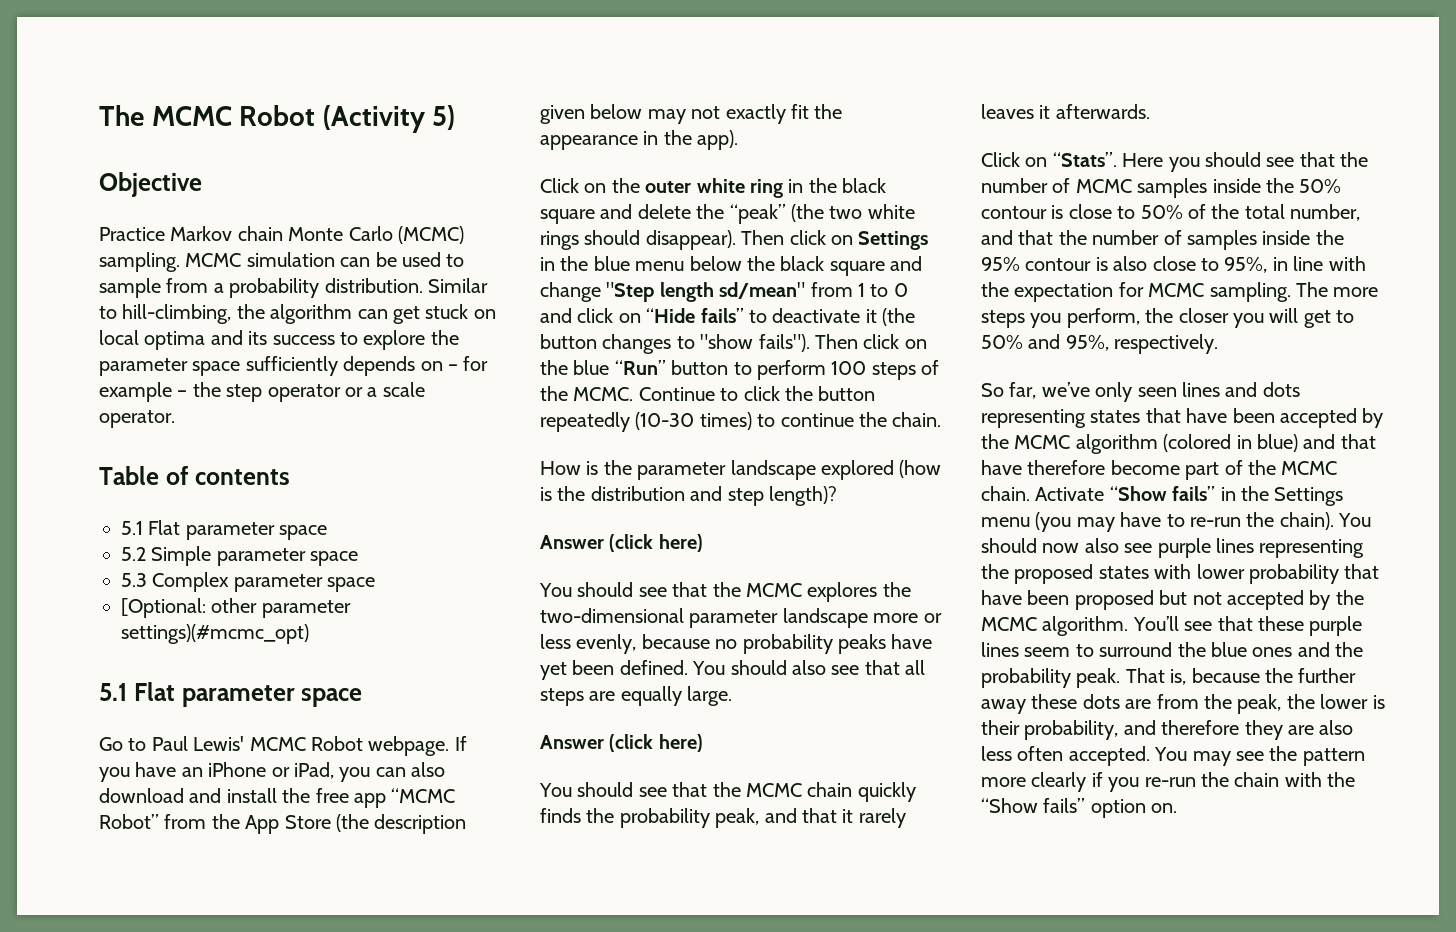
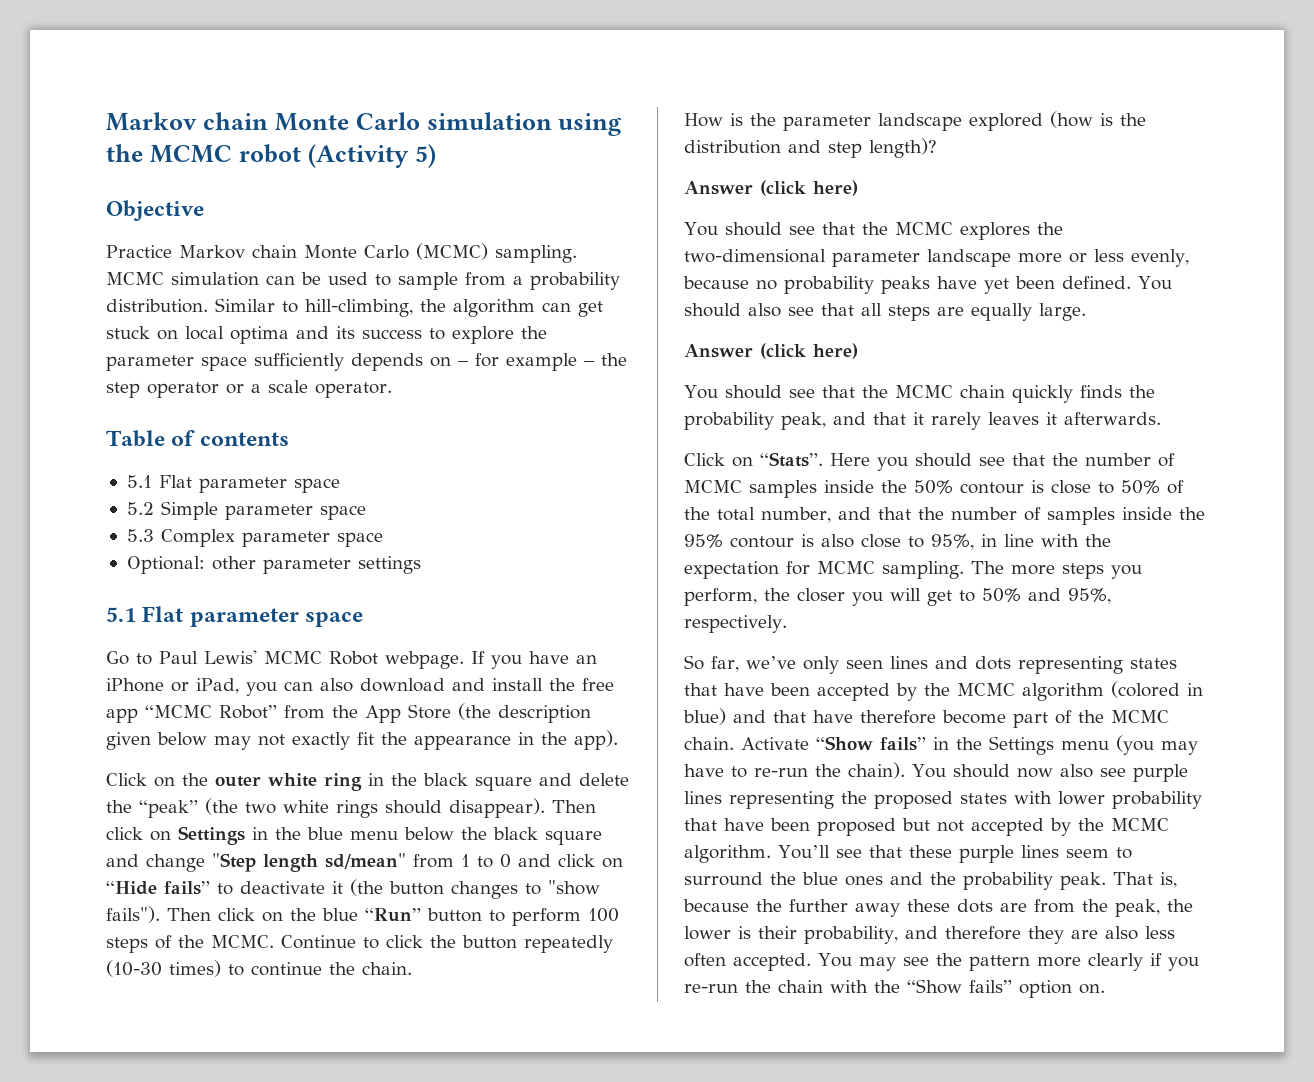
- The MCMC Robot (Activity 5)
+ Markov chain Monte Carlo simulation using the MCMC robot (Activity 5)
- [Optional: other parameter settings)(#mcmc_opt)
+ Optional: other parameter settings

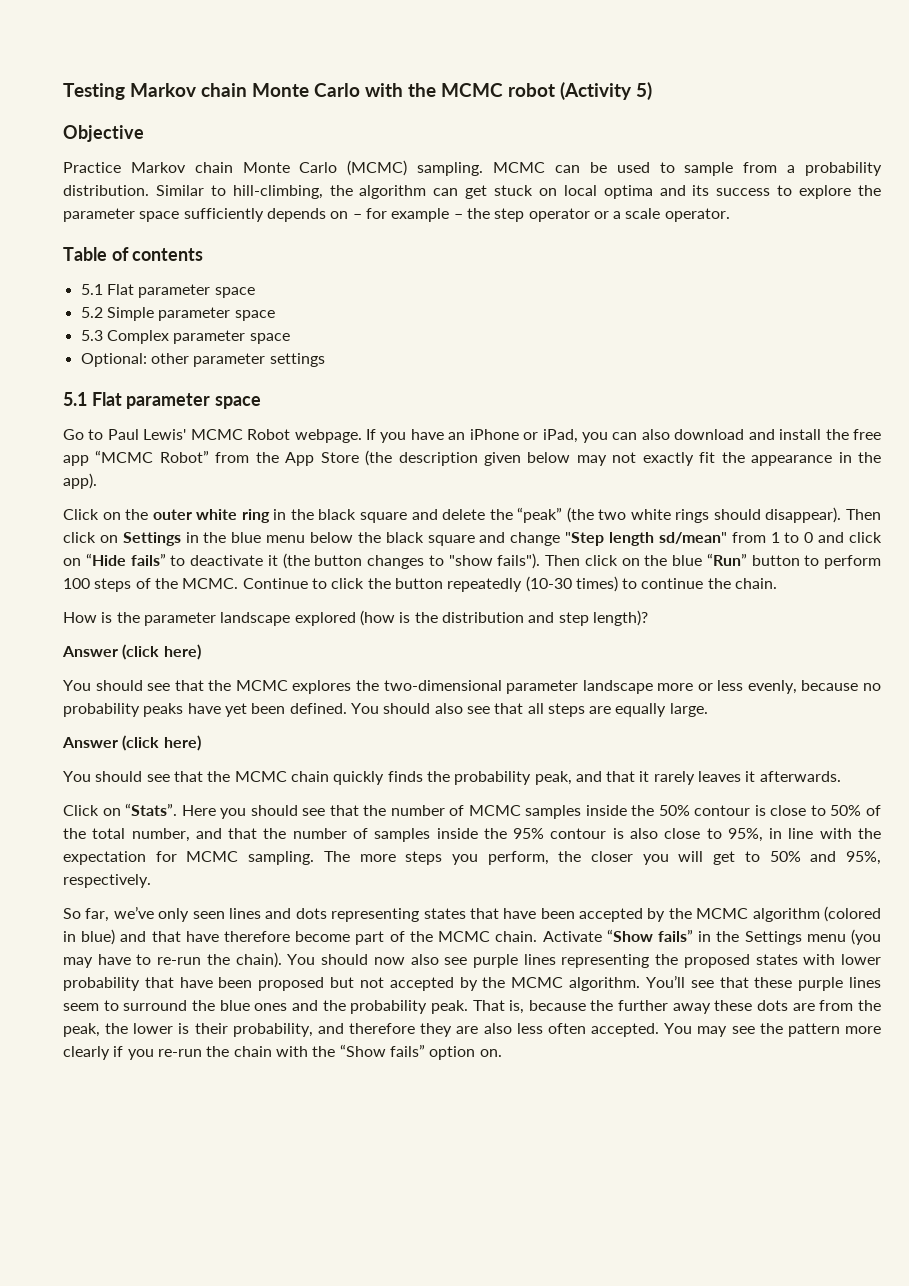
- Markov chain Monte Carlo simulation using the MCMC robot (Activity 5)
+ Testing Markov chain Monte Carlo with the MCMC robot (Activity 5)
- MCMC simulation can be used to sample from a probability distribution.
+ MCMC can be used to sample from a probability distribution.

Aim of the exercise: I'd like every record printed exactly, with the pictures left out.

Task output:
- The MCMC Robot (Activity 5)
+ Markov chain Monte Carlo simulation using the MCMC robot (Activity 5)
- [Optional: other parameter settings)(#mcmc_opt)
+ Optional: other parameter settings

- Markov chain Monte Carlo simulation using the MCMC robot (Activity 5)
+ Testing Markov chain Monte Carlo with the MCMC robot (Activity 5)
- MCMC simulation can be used to sample from a probability distribution.
+ MCMC can be used to sample from a probability distribution.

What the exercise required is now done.